[[ RECORDS SUPPLIED, beginning ]]

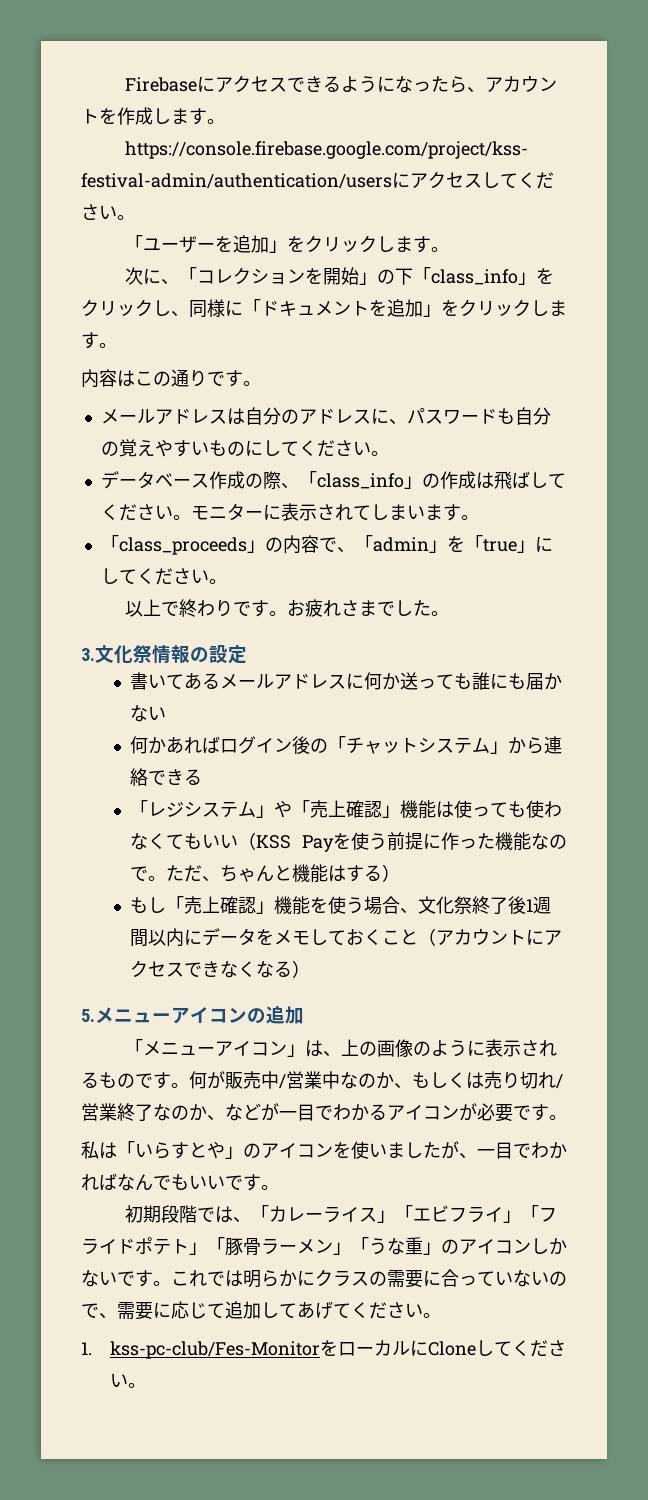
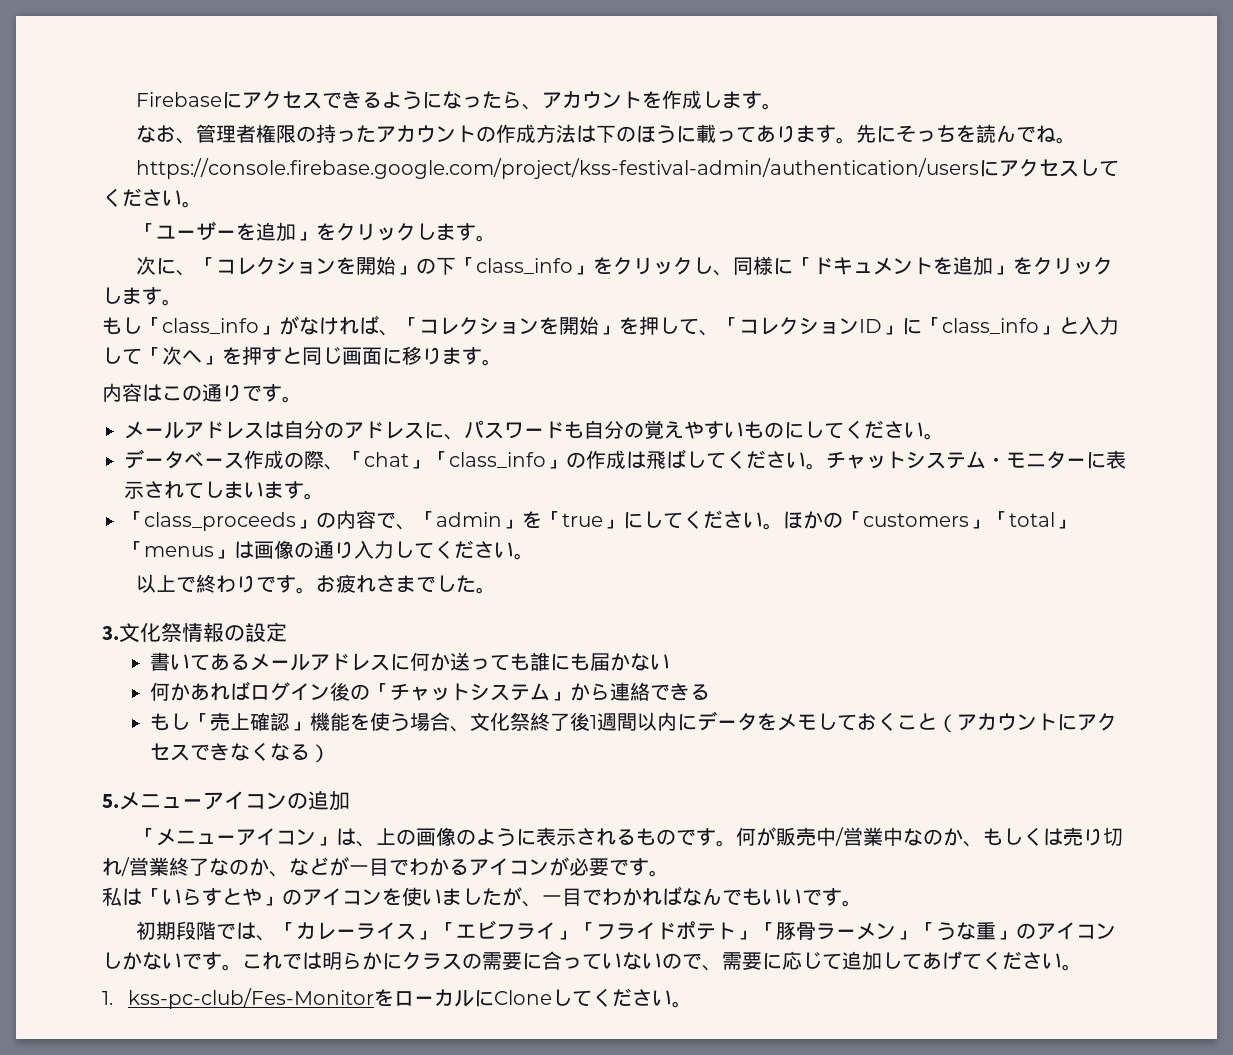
(225, 121) none -> [136,124,1077,144] // なお、管理者権限の持ったアカウントの作成方法は下のほうに載ってあります。先にそっちを読んでね。
(117, 345) none -> [102,315,1119,336] [102,346,502,366] // もし「class_info」がなければ、「コレクションを開始」を押して、「コレクションID」に「class_info」と入力して「次へ」を押すと同じ画面に移ります。
(317, 479) none -> [364,451,449,469] chat」「
(191, 517) none -> [826,451,1006,469] チャットシステム・
(227, 581) none -> [783,511,1075,529] [124,540,534,560] ほかの「customers」「total」「menus」は画像の通り入力してください。
[130,800,563,819] [130,832,567,852] [130,864,401,883] // 「レジシステム」や「売上確認」機能は使っても使わなくてもいい（KSS Payを使う前提に作った機能なので。ただ、ちゃんと機能はする） -> (710, 692) none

[[ RECORDS SUPPLIED, end ]]

ABOUT THIS TASK: Of all the entries above, repeat only the lines from the line that has "(317, 479) none -> [364,451,449,469] chat」「" to the line that has "(227, 581) none", both lines included, exactly.

RESPONSE BOX:
(317, 479) none -> [364,451,449,469] chat」「
(191, 517) none -> [826,451,1006,469] チャットシステム・
(227, 581) none -> [783,511,1075,529] [124,540,534,560] ほかの「customers」「total」「menus」は画像の通り入力してください。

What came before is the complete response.